Machine Learning Models Identify Key Biomarkers For Knee Osteoarthritis

Recent study innovates KOA diagnostics using clinical data, enhancing early detection strategies.

The increasing prevalence of knee osteoarthritis (KOA), affecting approximately 302 million individuals globally, presents significant challenges for early diagnosis and treatment. A recent study conducted by researchers at Gansu Provincial Traditional Chinese Medicine Hospital has made strides toward addressing this issue, developing and validating predictive models for KOA diagnosis using clinical data and machine learning techniques.

The study, which gathered clinical data from 2,594 samples between 2021 and 2024, employed advanced methodologies to identify biomarkers linked to KOA. The pressing need for enhanced diagnostic approaches is underscored by the fact most individuals are diagnosed only at advanced stages of the disease, necessitating surgical interventions due to the limited efficacy of alternative treatments.

Machine learning models were constructed using various algorithms, including Logistic Regression, Random Forest, eXtreme Gradient Boosting, and Support Vector Machine. Researchers utilized differential analysis and Least Absolute Shrinkage and Selection Operator (LASSO) regression to identify 44 key clinical features influencing the diagnosis of KOA. Among these, age, plasma prothrombin time, gender, body mass index (BMI), and prothrombin time and international normalized ratio (PTINR) emerged as the top five features with substantial SHAP values indicative of their importance.

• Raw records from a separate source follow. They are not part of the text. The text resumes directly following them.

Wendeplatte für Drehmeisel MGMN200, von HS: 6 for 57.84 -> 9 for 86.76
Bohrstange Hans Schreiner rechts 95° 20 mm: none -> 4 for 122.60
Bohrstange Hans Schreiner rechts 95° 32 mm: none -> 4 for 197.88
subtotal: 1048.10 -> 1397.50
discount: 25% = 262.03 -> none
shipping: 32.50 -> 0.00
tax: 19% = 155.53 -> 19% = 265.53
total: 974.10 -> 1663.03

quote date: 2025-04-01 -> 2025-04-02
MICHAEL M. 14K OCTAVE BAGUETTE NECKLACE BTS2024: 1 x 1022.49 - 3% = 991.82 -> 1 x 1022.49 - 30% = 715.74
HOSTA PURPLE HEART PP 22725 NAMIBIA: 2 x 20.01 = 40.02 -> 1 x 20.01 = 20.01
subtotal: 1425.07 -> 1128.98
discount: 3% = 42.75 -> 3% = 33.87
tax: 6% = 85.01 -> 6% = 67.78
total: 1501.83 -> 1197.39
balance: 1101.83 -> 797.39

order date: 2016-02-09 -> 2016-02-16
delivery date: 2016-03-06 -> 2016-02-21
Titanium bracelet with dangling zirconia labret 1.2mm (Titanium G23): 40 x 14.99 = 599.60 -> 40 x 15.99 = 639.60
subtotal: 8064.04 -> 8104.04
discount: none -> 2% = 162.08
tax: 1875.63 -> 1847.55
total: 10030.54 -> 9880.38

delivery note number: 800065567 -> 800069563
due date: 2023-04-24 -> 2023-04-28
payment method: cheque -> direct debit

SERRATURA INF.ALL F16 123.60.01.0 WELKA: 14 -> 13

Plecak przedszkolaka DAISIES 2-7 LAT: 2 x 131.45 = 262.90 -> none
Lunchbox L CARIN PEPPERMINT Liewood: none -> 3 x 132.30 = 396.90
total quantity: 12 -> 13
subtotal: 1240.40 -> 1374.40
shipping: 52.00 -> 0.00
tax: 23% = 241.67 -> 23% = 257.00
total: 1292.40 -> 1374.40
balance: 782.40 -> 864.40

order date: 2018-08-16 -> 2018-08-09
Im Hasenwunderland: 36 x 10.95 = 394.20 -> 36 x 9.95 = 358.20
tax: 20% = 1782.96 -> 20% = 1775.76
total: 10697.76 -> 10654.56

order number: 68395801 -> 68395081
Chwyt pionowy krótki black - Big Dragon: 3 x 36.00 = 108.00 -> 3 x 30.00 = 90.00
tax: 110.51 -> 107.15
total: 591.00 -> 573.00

Machine learning analysis indicated strong diagnostic performance for KOA, with the Random Forest model achieving area under the curve (AUC) values of 0.961 during validation, outperforming other models. This advancing technology enhances diagnostic accuracy, particularly by integrating clinical variables, which can facilitate earlier intervention and more personalized treatment strategies for those at risk.

"The integration of the top five clinical variables significantly enhanced the diagnostic accuracy for KOA," the authors noted, emphasizing the findings' clinical relevance. The research illustrated how machine learning analysis helped identify strong predictors of KOA, supporting both diagnostic and risk stratification frameworks for practitioners.

Findings indicated not only the diagnostic power of the utilized machine learning techniques but also highlighted the demographic factors influencing KOA risk patterns. The analysis demonstrated increased prevalence among individuals aged 54 and older and revealed significant differences between KOA patients and control groups concerning gender and prothrombin time levels.

Researchers conclude their work provides foundational advancements for future KOA diagnostic models and suggests machine learning could be pivotal for optimizing early detection strategies. Further development and clinical validation are necessary to cement the reliability of these models. The study's insights could eventually alleviate health burdens associated with KOA and lead to safer, more effective treatments for affected patients.